BtoB事業部で開発を行なっている「Fulfillment by ZOZO」「中国版ZOZOTOWN」では、AWS Lambdaを活用して開発を行なっています。FBZの経験から「Lambdaが増えすぎ、また、その構成によってはリリースに時間がかかってしまうようになる」という問題点が発生することがわかりました。
そこで、中国版ZOZOTOWNではサービスを小さく分けることでリリースの時間の短縮を狙いました。サービスが小さく分かれていることで、変更があったサービス個別でのリリースが可能です。
また、保守性も向上するという副作用がありました。実際に個別でリリースを行なう仕組みづくりは今後の課題です。
以上で発表を終わります。ご清聴ありがとうございました。
坂井華子氏(以下、坂井):岡元さん、ありがとうございました。それではさっそくですけれども、質問を見てまいりたいと思います。下のはじめのほうからいきたいと思います。
まずこちら。「LambdaのCI/CDを行なうアーキテクチャが知りたいです」とのことですが、こちらいかがでしょうか?

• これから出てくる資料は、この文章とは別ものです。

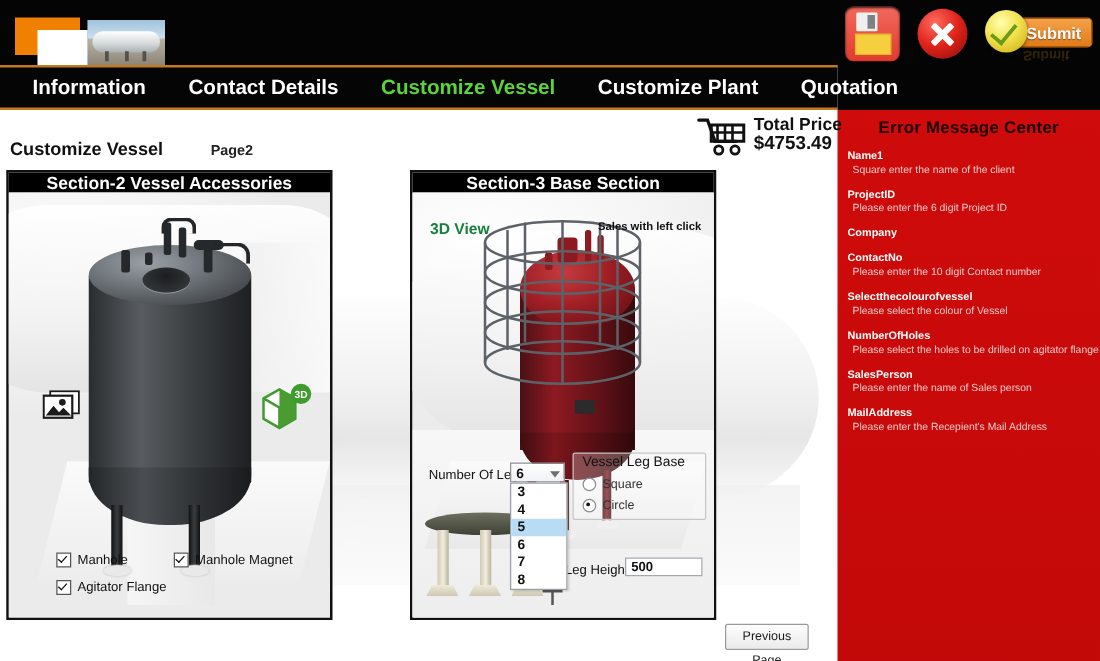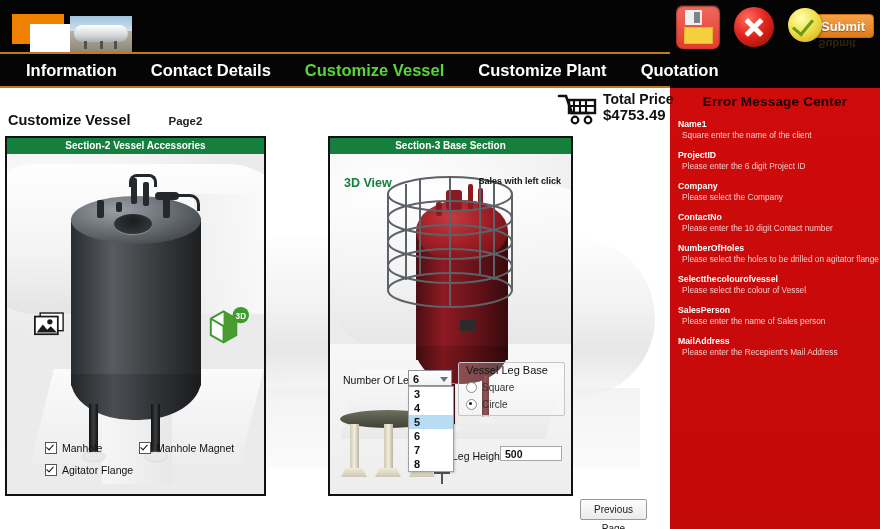--- a/index.html
+++ b/index.html
@@ -84,7 +84,7 @@
 
   
   .panel{position:absolute;background:#fff;border:2px solid #111;box-sizing:border-box;z-index:4;}
-  .panel-hd{height:16px;background:#15803d;color:#fff;font-size:10px;font-weight:bold;
+  .panel-hd{height:16px;background:#000000;color:#fff;font-size:14px;font-weight:bold;
      text-align:center;line-height:16px;}
   .panel-body{position:relative;overflow:hidden;height:calc(100% - 16px);}
 

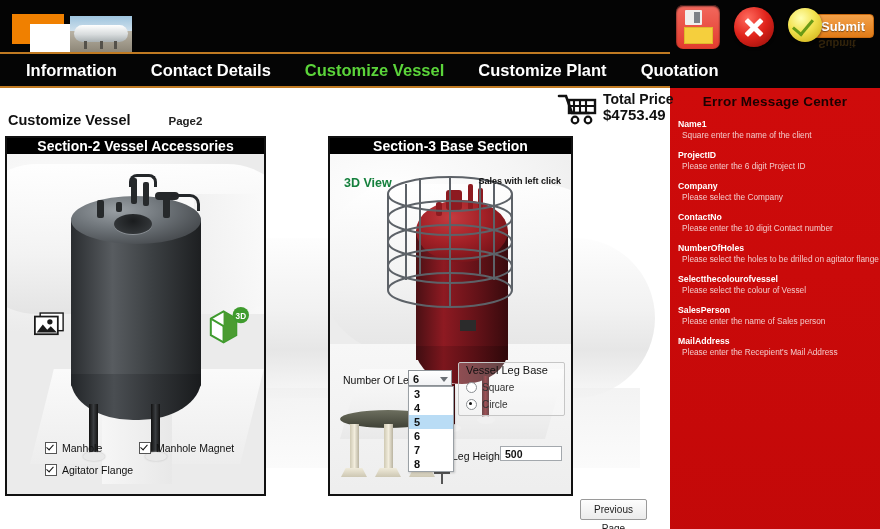--- a/index.html
+++ b/index.html
@@ -463,7 +463,6 @@
       </div>
       <div class="erritem">
         <div class="ek">Company</div>
-        <div class="ev">Please select the Company</div>
       </div>
       <div class="erritem">
         <div class="ek">ContactNo</div>

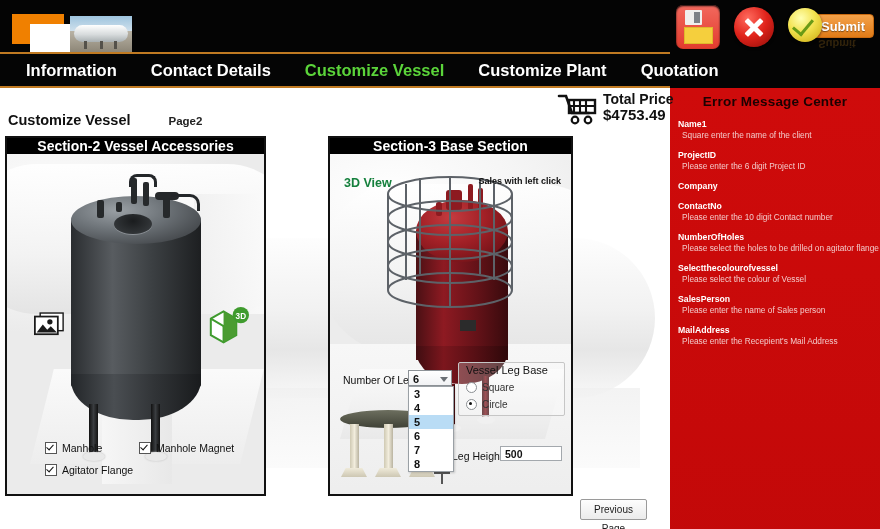--- a/index.html
+++ b/index.html
@@ -469,14 +469,14 @@
         <div class="ev">Please enter the 10 digit Contact number</div>
       </div>
       <div class="erritem">
+        <div class="ek">Selectthecolourofvessel</div>
+        <div class="ev">Please select the colour of Vessel</div>
+      </div>
+      <div class="erritem">
         <div class="ek">NumberOfHoles</div>
         <div class="ev">Please select the holes to be drilled on agitator flange</div>
       </div>
       <div class="erritem">
-        <div class="ek">Selectthecolourofvessel</div>
-        <div class="ev">Please select the colour of Vessel</div>
-      </div>
-      <div class="erritem">
         <div class="ek">SalesPerson</div>
         <div class="ev">Please enter the name of Sales person</div>
       </div>

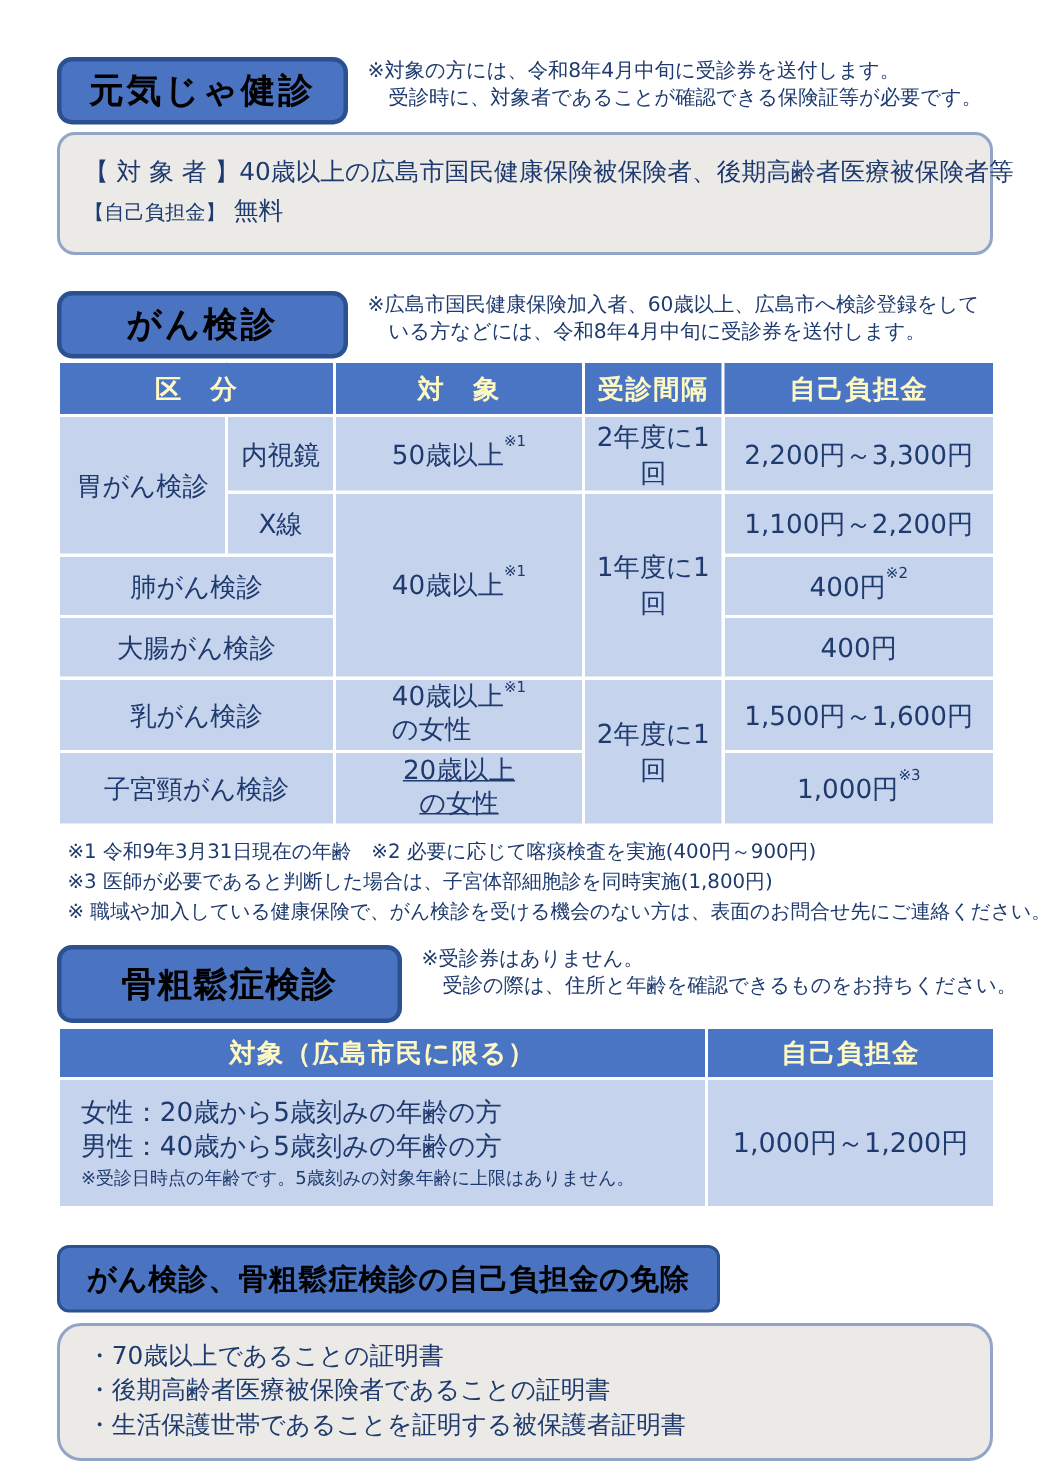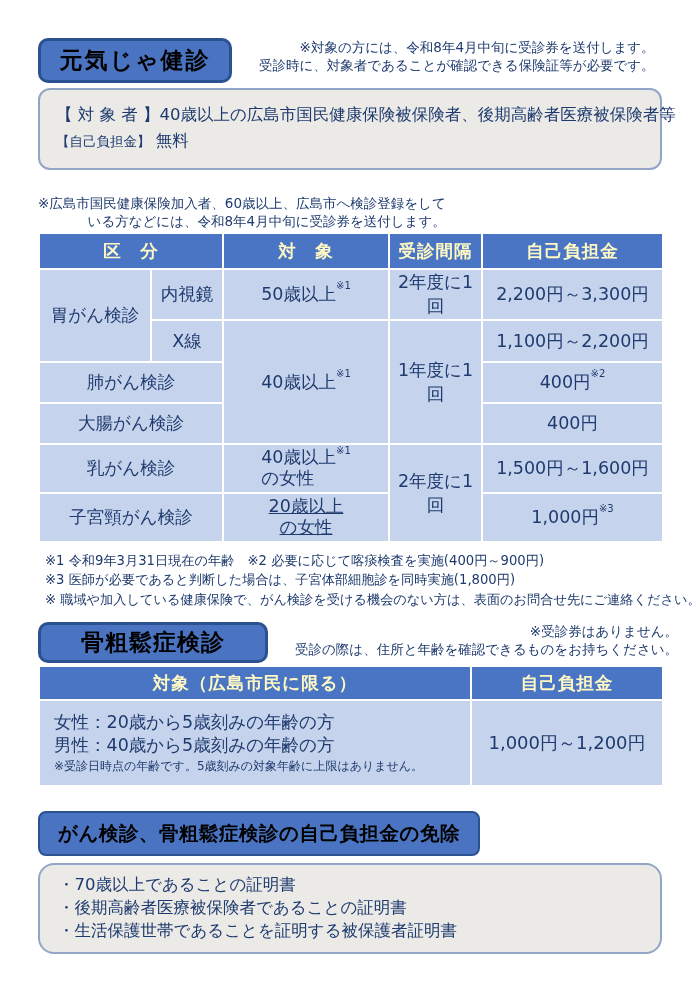--- a/index.html
+++ b/index.html
@@ -25,7 +25,7 @@
   .badge-osteo { width: 230px; height: 41px; font-size: 23px; letter-spacing: 1px; }
   .badge-exempt{ width: 442px; height: 45px; font-size: 19.5px; border-radius: 8px; border-width: 2.5px; letter-spacing: 0.5px; }
 
-  .note { font-size: 13.5px; line-height: 1.32; padding-top: 1px; white-space: nowrap; text-align: right; }
+  .note { font-size: 13.5px; line-height: 1.32; padding-top: 1px; white-space: nowrap; }
   .note .l2 { margin-left: 14px; }
 
   .graybox {

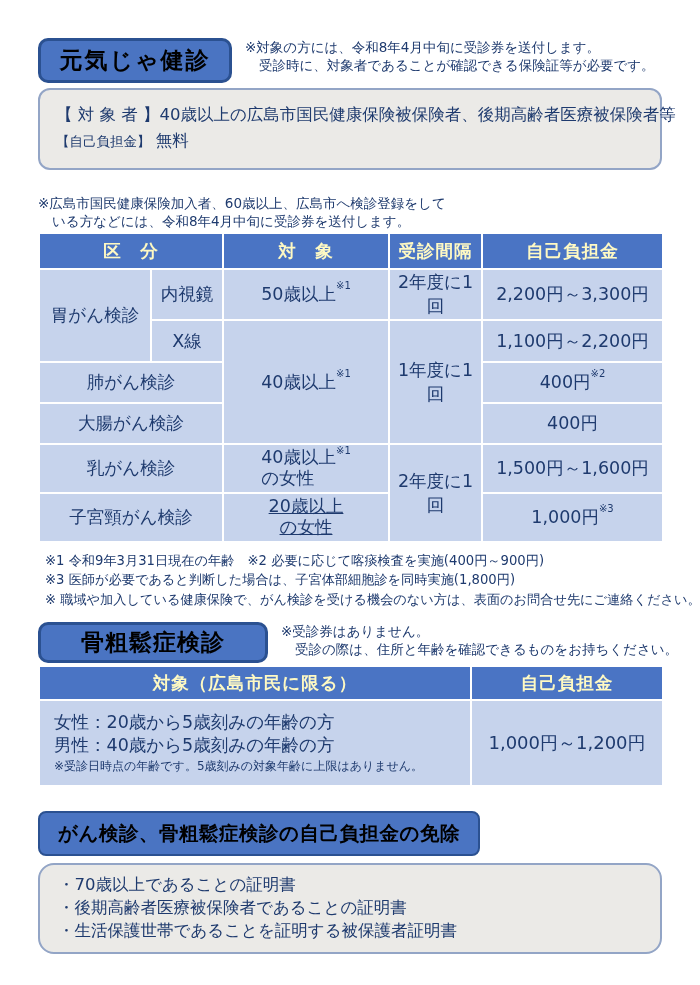--- a/index.html
+++ b/index.html
@@ -106,6 +106,7 @@
 
   <div class="sec">
     <div class="sec-head">
+      <div class="badge badge-main">がん検診</div>
       <div class="note">
         <div class="l1">※広島市国民健康保険加入者、60歳以上、広島市へ検診登録をして</div>
         <div class="l2">いる方などには、令和8年4月中旬に受診券を送付します。</div>

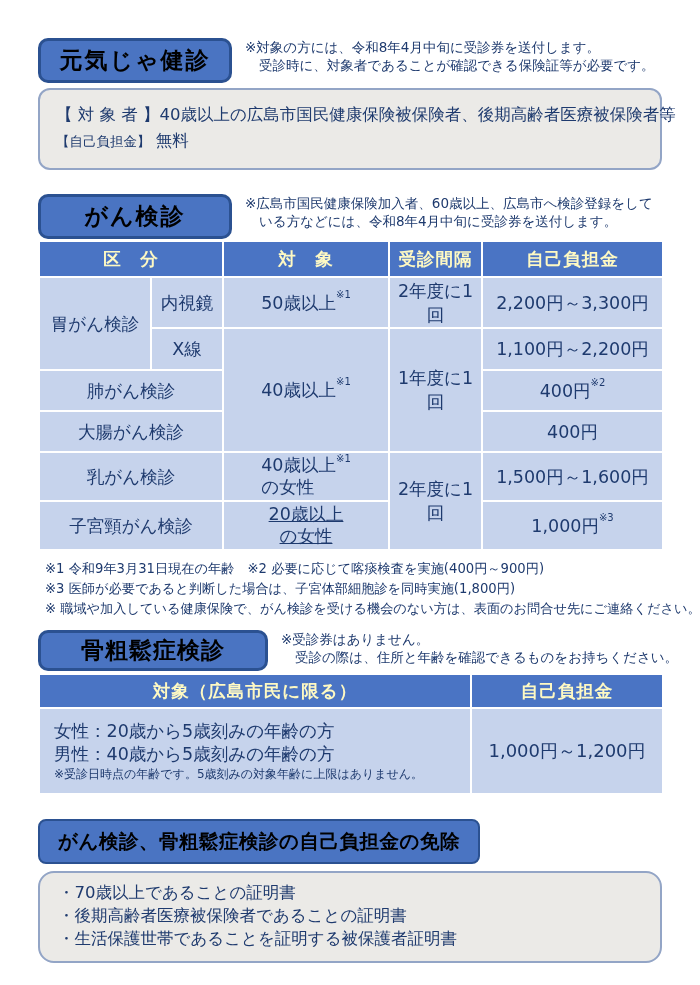--- a/index.html
+++ b/index.html
@@ -22,7 +22,7 @@
     flex: none;
   }
   .badge-main  { width: 194px; height: 45px; font-size: 23px; letter-spacing: 2px; }
-  .badge-osteo { width: 230px; height: 41px; font-size: 23px; letter-spacing: 1px; }
+  .badge-osteo { width: 230px; height: 52px; font-size: 23px; letter-spacing: 1px; }
   .badge-exempt{ width: 442px; height: 45px; font-size: 19.5px; border-radius: 8px; border-width: 2.5px; letter-spacing: 0.5px; }
 
   .note { font-size: 13.5px; line-height: 1.32; padding-top: 1px; white-space: nowrap; }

岡元:LambdaのCI/CDは、CD……デプロイとのところだけで言うと、Serverless FrameworkをCodeBuildの中で実行してデプロイを行なっています。それをServerlessのデプロイで1個1個リリースしているような状況です。こんな答えで大丈夫でしょうか。

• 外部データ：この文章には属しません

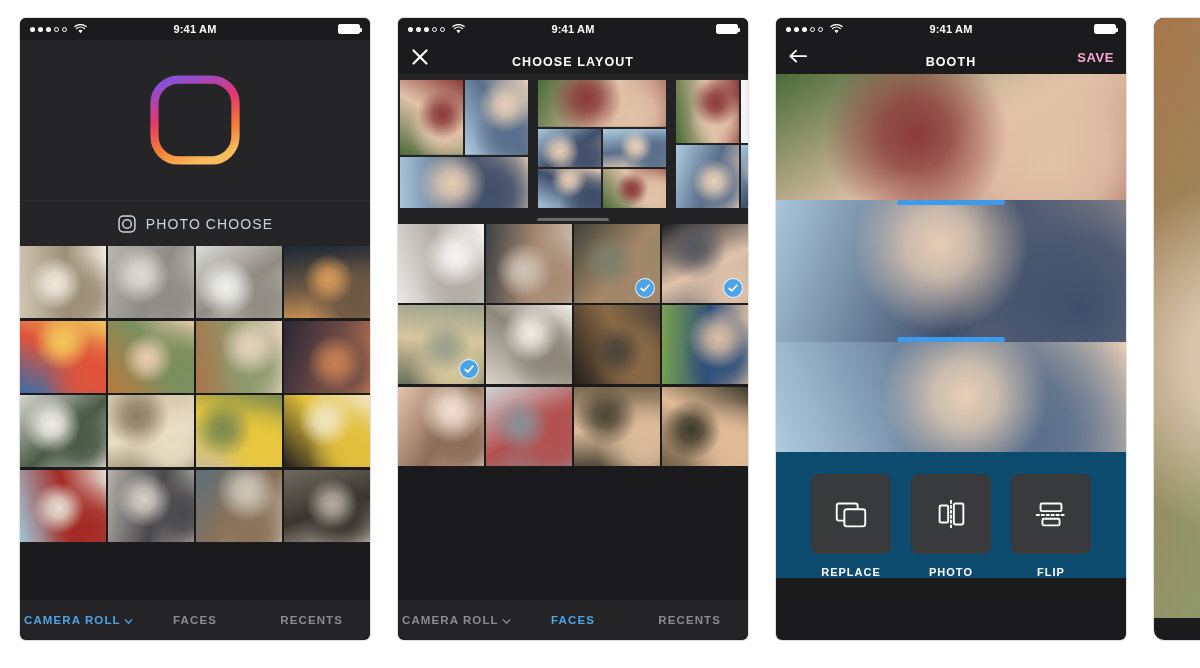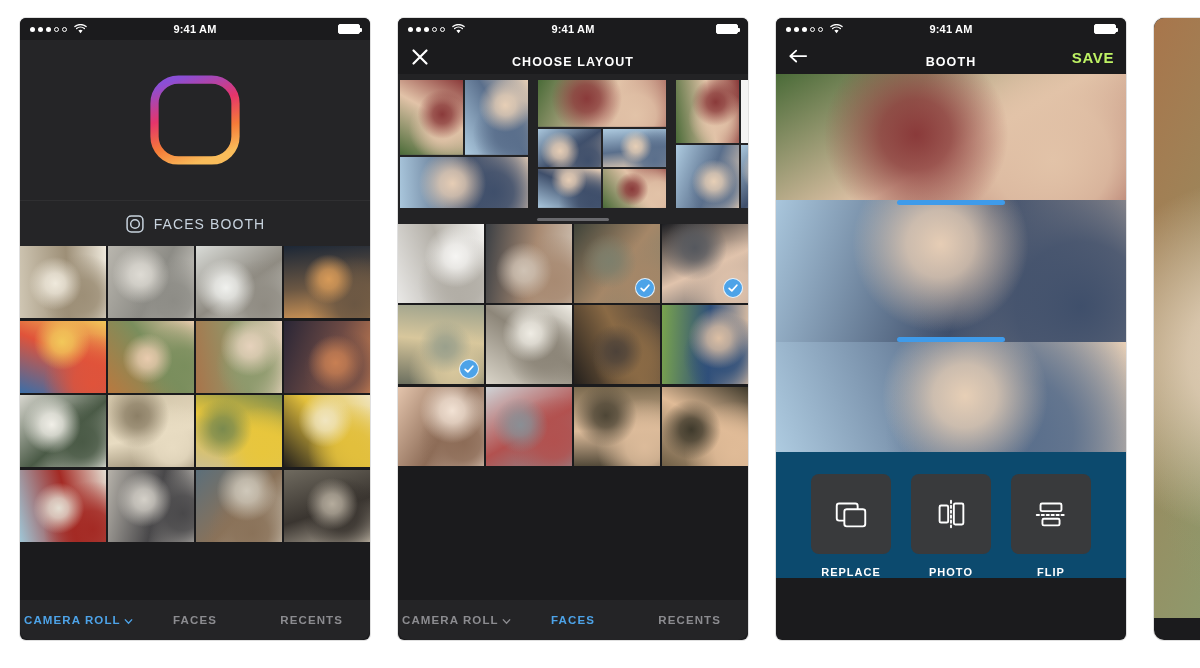--- a/index.html
+++ b/index.html
@@ -77,7 +77,7 @@
   }
   .nav-action {
     position: relative; z-index: 2;
-    color: #bef264; font-size: 15px; font-weight: bold; letter-spacing: .6px;
+    color: #f9a8d4; font-size: 13px; font-weight: bold; letter-spacing: .6px;
   }
   .nav-action.right { margin-left: auto; }
   .nav-icon { position: relative; z-index: 2; width: 20px; height: 20px; display:block; }

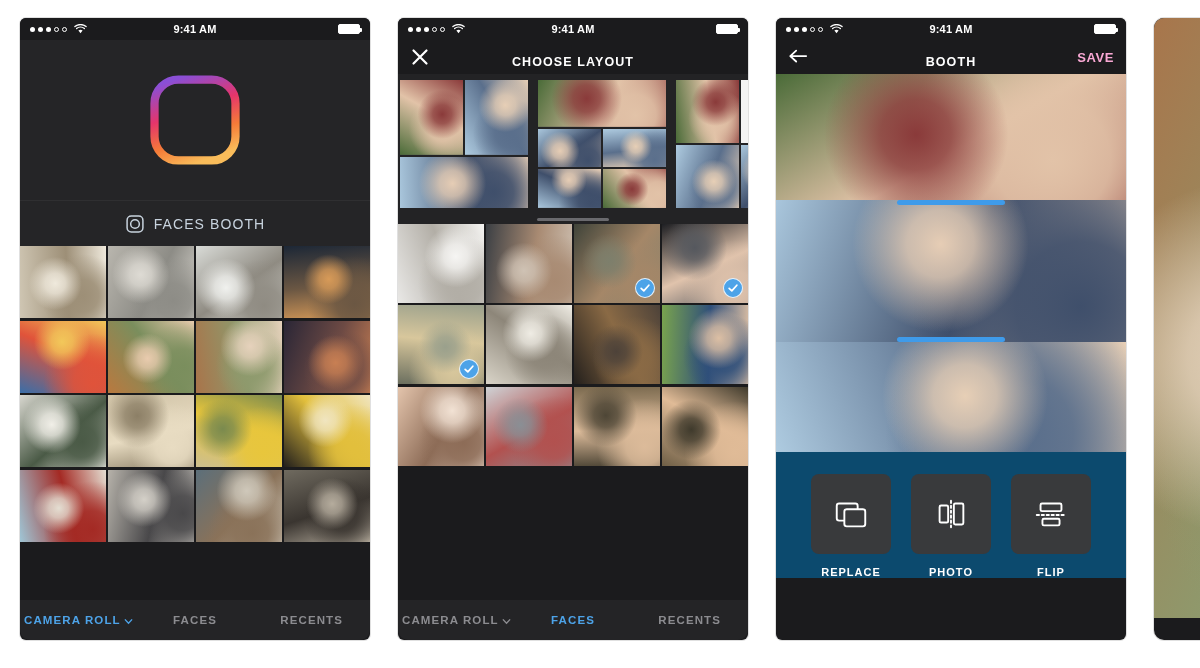--- a/index.html
+++ b/index.html
@@ -241,7 +241,7 @@
             <circle cx="12" cy="12" r="5.2" fill="none" stroke="#c8d3de" stroke-width="1.8"></circle>
           </svg>
       </span>
-      <span class="pb-label">FACES BOOTH</span>
+      <span class="pb-label">PHOTO CHOOSE</span>
     </div>
 
     <div class="grid4" id="grid-gallery" style="height: 296px;">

坂井:ありがとうございます。次に「リリースの時間が長くなると、エンジニアの時間が取られる以外にも、サービスを運営する上で生じるデメリットはありますか?」とのことです。
岡元:ここは開発チーム内でも話しているのですが、リリースを行なった直後にロールバックが必要な障害とかが発生したときに、またロールバックするのに1時間、時間がかかってしまうような感じになっているので、そこで問題が大きくなってしまうようなことがあるかなと思っています。幸い、そういったことは今まで起こっていません。以上です。
坂井:ありがとうございます。お時間の都合もあるのであと2〜3個いきたいと思います。お願いします。「課題が見えているということですが、FBZのアーキテクチャのリニューアルは今後考えていらっしゃいますでしょうか?」。
岡元:そうですね。リニューアルも今後していきたいなという話はあるのですが、日頃の目の前のタスクに追われがちというのもあって、まだ構想だけで止まっているような段階です。以上です。
坂井:ありがとうございます。
それでは次の質問です。「もしZOZO CHINAにおいて変更があったサービスを個別にリリースできるようになるとすると、どのような方法が考えられますでしょうか?」。
岡元:中国版ZOZOTOWNでは、ソースコードの管理にGitHubと、先ほども紹介したCodeBuildを用いているので、GitHubのWebhookの情報から変更があったファイルの一覧を取得して、そこから更新をしなければならないサービスの更新を行なうといったような方法が考えられるかなと思っています。
坂井:ありがとうございます。それでは、次を最後の質問にしたいと思います。「変更があったものだけをデプロイするとありましたけれども、変更があったものは機械的に抽出されるのでしょうか? それとも人が判断するのでしょうか?」ということですけれども、いかがでしょうか?
岡元:ここは現在変更があったものだけのリリースは行なっていないんですけど、今後やろうとするとそういうかたちに、変更があったファイルからリリースしないといけないサービスを特定してリリースを行なうような仕組みになると思います。
坂井:ありがとうございます。それでは以上でこのパートを終了といたします。岡元さん、ありがとうございました。
岡元:ありがとうございました。